During the nine months and ended September 30, 2017, the Company issued a total of 8,484,073 warrants, at an average exercise price of $0.81 per share.  Warrant issuances during the current quarter ended September 30, 2017, included:

  (i) On April 17, 2017, the Company issued warrants to purchase 166,668 shares of common stock, at an exercise price of $0.90 per share of common stock, in connection with the issuance of two 7% convertible notes in the aggregate principal amount of $250. On July 25, 2017, the Company agreed to reduce the exercise price of warrants to purchase 83,334 shares of common stock from $0.90 per share to $0.55 per share and on July 28, 2017, the Company issued a new warrant to purchase 83,334 shares of common stock at $0.55 per share and cancelled the prior warrant to purchase 83,334 shares of common stock at $0.90 per share (See Note 12).
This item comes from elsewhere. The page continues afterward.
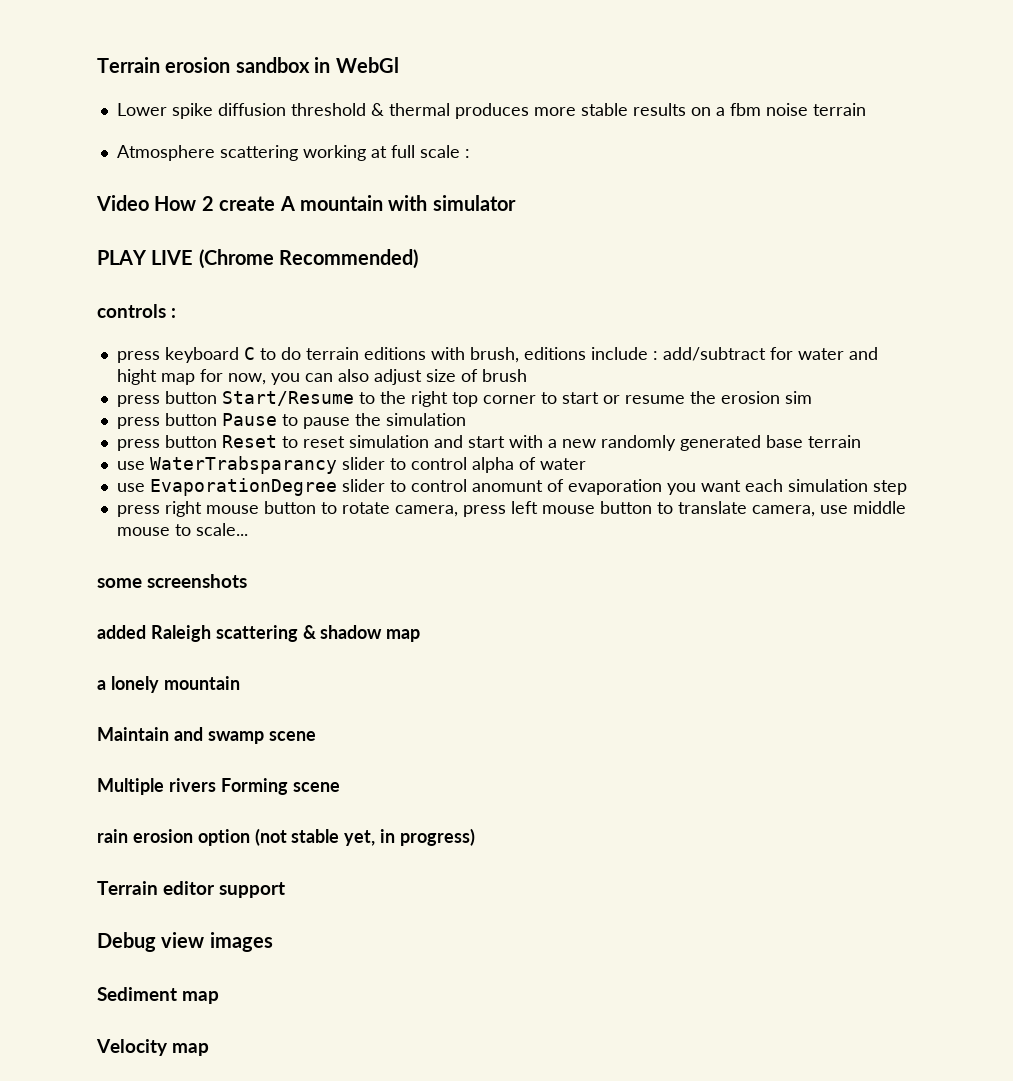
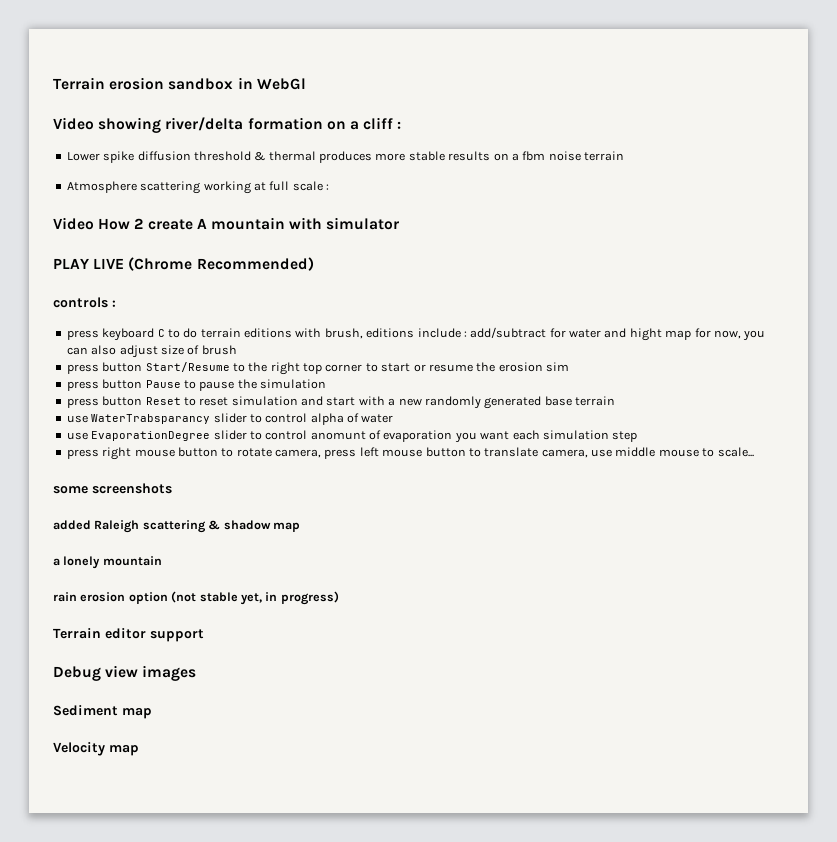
+ Video showing river/delta formation on a cliff :
- Maintain and swamp scene
- Multiple rivers Forming scene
  (ii) On July 25, 2017, we issued warrants to purchase an aggregate of 163,636 shares of the Company’s common stock at an exercise price equal to $0.55 per share in connection with a private placement agreement under which we issued and sold 272,727 shares of common stock to the investor at $0.55 per share for an aggregate purchase price of $150. At that time, we also issued warrants to purchase 109,090 shares of the Company’s common stock at an exercise price equal to $0.75 per share to two investors that purchased shares of our common stock at $0.55 per share pursuant to subscription agreements (See Note 14).

  (iii) On July 28, 2017, we entered into an exchange agreement related to a 7% Convertible Note in the principal amount of $125 in which we exchanged the 7% Convertible Note for three new promissory notes in the principal amounts of $110,000 due August 1, 2017; $35,000 due August 1, 2017; and $34,000 due August 8, 2017 (individually an Exchange Note and collectively the Exchange Notes). Concurrent with entering into the exchange agreement, the investor entered into a subscription agreement under which we issued and sold in a registered direct offering 200,000 shares of common stock at $0.55 per share for an aggregate purchase price of $110,000. The 200,000 shares of common stock were purchased through the cancellation of the Exchange Note in the principal amount of $110,000. Further, we issued a warrant to purchase 120,000 shares of common stock at $0.55 per share (See Note 12).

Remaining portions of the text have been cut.